Dismissing this movement as a “conspiracy” hatched by “outsiders” misrepresents the nature of the new solidarities that were being forged. Hindutva’s gender politics tries to appear feminist when demanding the criminalisation of triple talaq or imposing a Uniform Civil Code, but it cares little for the lives and aspirations of women, whether Hindu or Muslim. The struggle to resist this politics led women to explore feminist organising and to think carefully about the pros and cons of connecting with civil society groups who are usually from privileged social locations and Savarna backgrounds.
Likewise, the presence of students and professors in North East Delhi was another such example of an emerging solidarity. While Indian students have a history of participation in movements beyond universities—the struggle against the Emergency among its celebrated instances—the current involvement of students beyond educational spaces is rooted in recent structural transformations of the public university. Rapid moves towards privatisation and pushback on social justice have animated university politics in recent times. Left, Dalit, queer, and feminist groups have fiercely debated the meanings of social justice and the means to achieve it. They have argued on issues of representation in universities and in movements. In such contestations, the public university is not distanced from its social contexts, but deeply embedded in it. Thus, exploring political possibilities beyond universities is unsurprising for people from this milieu. Moreover, in the face of persistent efforts to force universities to become like corporate bureaucracies, such efforts enliven students and teachers as engaged, conscious citizens.
Nurturing new solidarities amid tensions:
The coming together of people from diverse social locations with very different relationships to the dominant power structure and attempt to build shared spaces is likely to create tensions. Questions of who takes decisions, who grabs the limelight, whose efforts go unnoticed, who takes greater risks, and who has relative immunity from harm are bound to shape the messy politics of sharing a movement. The relationships forged in the context of the anti-CAA/NRC/NPR movement did not escape this messiness either.

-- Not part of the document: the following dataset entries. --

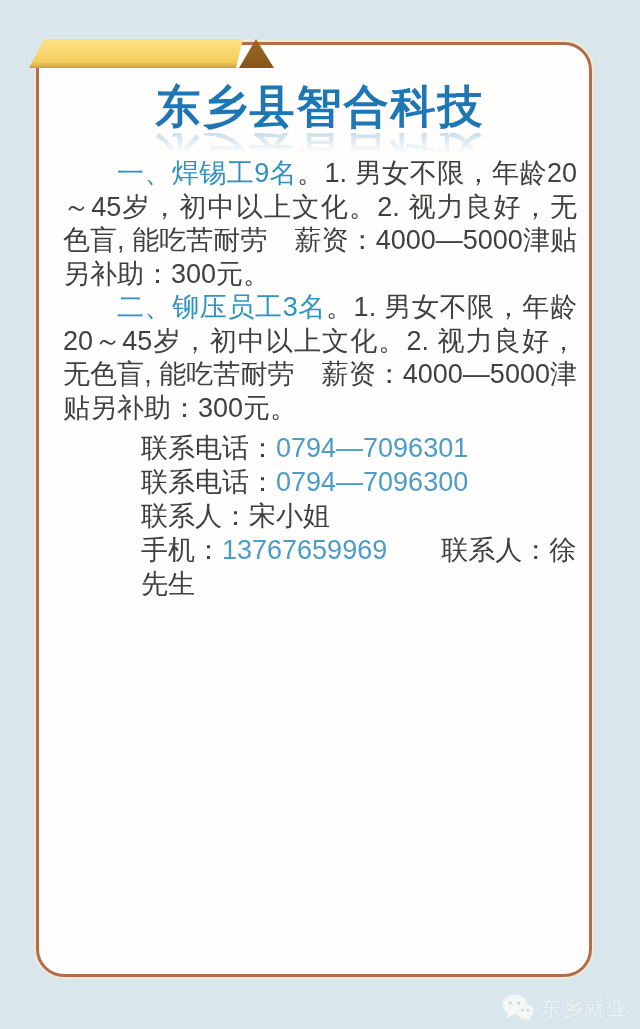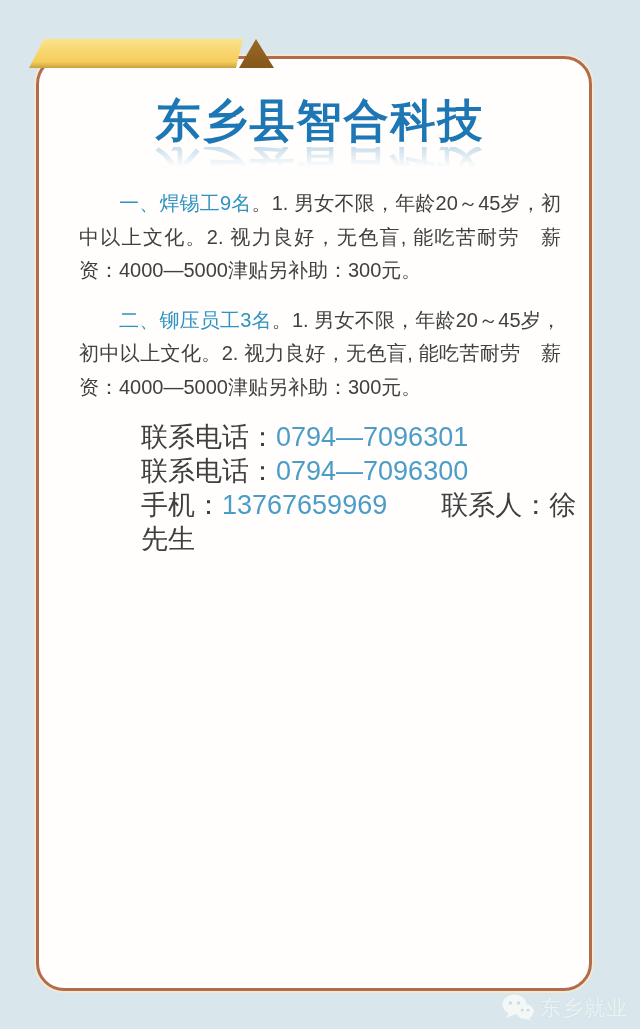--- a/index.html
+++ b/index.html
@@ -2,21 +2,21 @@
 <html><head>
 <meta charset="utf-8">
 <style>
   html,body { margin:0; padding:0; }
   .stage {
     position:relative; width:640px; height:1029px;
     background:#d9e7ec; overflow:hidden;
     font-family:"Liberation Sans", sans-serif;
   }
   .card {
-    position:absolute; left:36px; top:56px; width:556px; height:935px;
+    position:absolute; left:36px; top:42px; width:556px; height:935px;
     box-sizing:border-box;
     background:#fffefd;
     border:3px solid #b26c49;
     border-radius:28px;
     box-shadow:0 0 0 2px rgba(243,233,212,0.9);
     padding:36px 12px 16px 24px;
   }
   .title {
     margin:0; text-align:center;
     font-family:"DejaVu Serif", serif;
@@ -30,22 +30,22 @@
     text-align:center; font-family:"DejaVu Serif", serif;
     font-weight:bold; font-size:45px; line-height:52px;
     letter-spacing:2px; color:#1d77b5;
   }
   .reflection-fade {
     position:absolute; inset:0;
     background:linear-gradient(180deg, rgba(255,254,253,0.15) 0%, #fffefd 85%);
   }
   .listings { margin-top:0; }
   .listing {
-    margin:16px; text-indent:2em; text-align:justify;
-    font-size:20px; line-height:33.5px; color:#404040;
+    margin:0; text-indent:2em; text-align:justify;
+    font-size:27px; line-height:33.5px; color:#404040;
   }
   .job-heading { color:#2f93c2; }
   .contacts { margin-top:6px; }
   .contact {
     margin:0 0 0 78px;
     font-size:27px; line-height:34px; color:#3f3f3f;
   }
   .c-blue { color:#4b9cc7; }
   .ribbon { position:absolute; left:26px; top:38px; width:252px; height:30px; z-index:3; }
   .ribbon-band {
@@ -79,20 +79,21 @@
     </div>
 
     <div class="listings">
       <p class="listing"><span class="job-heading">一、焊锡工9名</span><span class="job-body">。1. 男女不限，年龄20～45岁，初中以上文化。2. 视力良好，无色盲, 能吃苦耐劳　薪资：4000—5000津贴另补助：300元。</span></p>
       <p class="listing"><span class="job-heading">二、铆压员工3名</span><span class="job-body">。1. 男女不限，年龄20～45岁，初中以上文化。2. 视力良好，无色盲, 能吃苦耐劳　薪资：4000—5000津贴另补助：300元。</span></p>
     </div>
 
     <div class="contacts">
       <p class="contact"><span class="c-dark">联系电话：</span><span class="c-blue">0794—7096301</span><span class="c-dark"></span></p>
       <p class="contact"><span class="c-dark">联系电话：</span><span class="c-blue">0794—7096300</span><span class="c-dark"></span></p>
+      <p class="contact"><span class="c-dark">联系人：宋小姐</span><span class="c-blue"></span><span class="c-dark"></span></p>
       <p class="contact"><span class="c-dark">手机：</span><span class="c-blue">13767659969</span><span class="c-dark">　　联系人：徐先生</span></p>
 
     </div>
   </div>
 
   <div class="ribbon">
     <div class="ribbon-band"></div>
     <div class="ribbon-fold"></div>
   </div>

Nevertheless, they offered the hope of shaping an alternative political imagination that could counter Hindutva—when established political parties are failing miserably at this task.
The emerging solidarities that the “outsider” discourse looks to sabotage are important and worth nurturing. If these alliances fail to survive, everyone loses, not just those who have been cast in the role of “outsiders”. And the biggest losers will be the young Indians who are searching for ways of meeting the challenges of democratic politics today.
Akash Bhattacharya recently completed his PhD from Jawaharlal Nehru University. Kriti Budhiraja is a PhD scholar at the University of Minnesota. The views are personal.